His co-inventor, Dr Jeff Smaill, a senior medicinal chemist at the University of Auckland, says “Leveraging knowledge that the hypoxic tumour microenvironment enhances aberrant, wild-type EGFR signalling, we designed TH-4000 to selectively release an irreversible EGFR inhibitor upon encountering tumour hypoxia.”

“Given Threshold’s expertise in developing therapies that target tumour hypoxia, it’s exciting for us to be working together on this next generation approach of combining molecular and hypoxia targeting in a single drug candidate,” he says.

Aberrant EGFR signalling is implicated in the growth and spread of certain tumour types including NSCLC and Head and Neck cancers. Clinical studies indicated that mutant EGFR-positive NSCLC with wild-type EGFR present (heterozygous) was associated with reduced response rates, progression free survival and overall survival outcomes on conventional EGFR-TKIs.

In Head and Neck cancer, wild-type EGFR signalling drives tumour growth.
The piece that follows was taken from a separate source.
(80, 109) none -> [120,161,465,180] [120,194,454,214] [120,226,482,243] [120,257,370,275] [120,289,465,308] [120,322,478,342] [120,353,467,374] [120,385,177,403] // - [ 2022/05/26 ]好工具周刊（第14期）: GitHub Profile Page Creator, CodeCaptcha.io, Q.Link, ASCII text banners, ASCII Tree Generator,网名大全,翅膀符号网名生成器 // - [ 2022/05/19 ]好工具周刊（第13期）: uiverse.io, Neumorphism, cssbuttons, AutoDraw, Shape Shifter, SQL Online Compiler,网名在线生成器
Both types of tumours are known to be hypoxic; thus, hypoxia-induced activation of wild-type EGFR signalling may be a mechanism of EGFR-TKI resistance.

Data from a previous Phase 1 clinical trial of patients with advanced solid tumours were also reported at the AACR. The maximum tolerated dose of TH-4000 administered as a 1-hour weekly intravenous infusion was established at 150 mg/m2.
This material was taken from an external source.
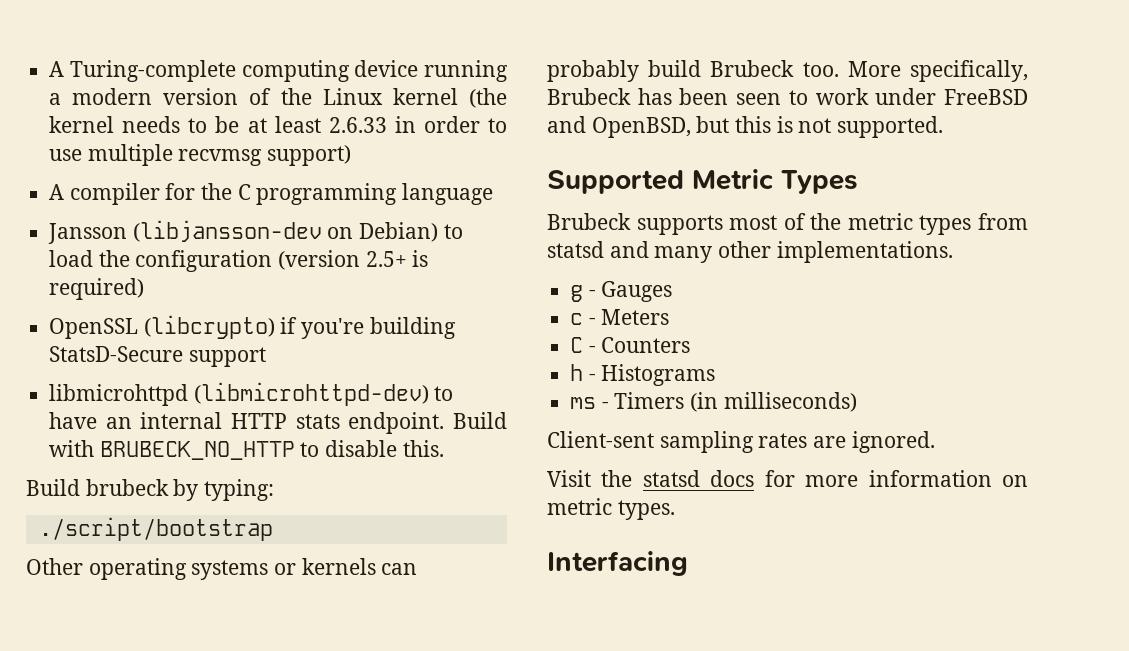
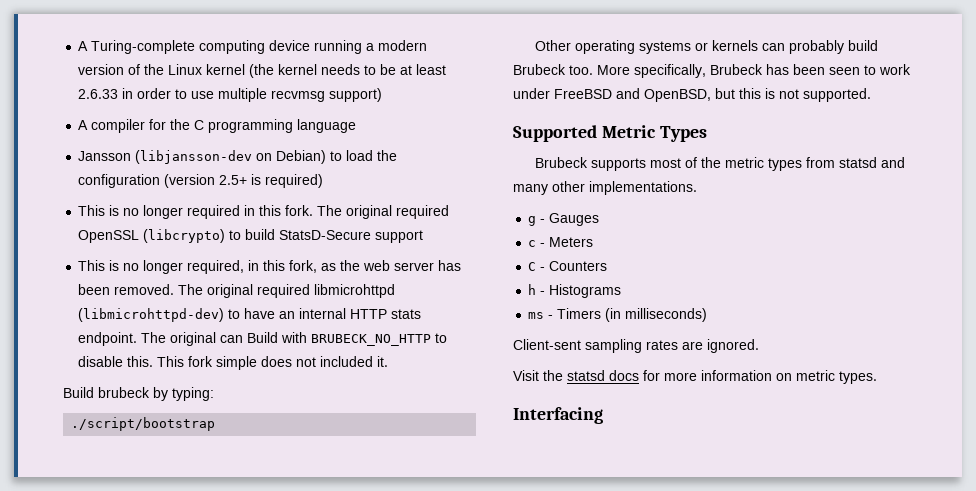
[49,315,456,339] [49,346,266,367] OpenSSL (libcrypto) if you're building StatsD-Secure support // -> [78,205,450,219] [78,229,424,243] [78,260,462,274] [78,284,311,298] This is no longer required in this fork. The original required OpenSSL (libcrypto) to build StatsD-Secure support // This is no longer required, in this fork, as the web server has been removed. The original required
(445, 423) none -> [141,332,244,346] The original can
(444, 448) none -> [157,356,389,370] This fork simple does not included it.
The most common treatment-related adverse events were dose-dependent and included rash, QT prolongation, nausea, infusion reaction, vomiting, diarrhoea and fatigue.

"We believe the data presented at AACR support our clinical development plans for TH-4000 in patients with tumours that are not candidates for conventional EGFR-TKI therapy," says Dr Tillman Pearce, Chief Medical Officer of Threshold.

"In particular, we believe the data support the development of TH-4000 in patients with mutant EGFR-positive, T790M-negative NSCLC after conventional EGFR-TKI therapy has failed as well as in patients with head and neck cancer for which EGFR over-expression is associated with worse outcomes, both of which represent a significant unmet medical need.”

“We are delighted to join forces with our friends and experts in the field of tumour hypoxia and Hypoxia-Activated Prodrug technology at the University of Auckland, and look forward to our collaborative efforts in the development of TH-4000 as a potential new therapy that has potential to overcome the limitations of currently available EGFR-TKI therapies,” says Dr Pearce.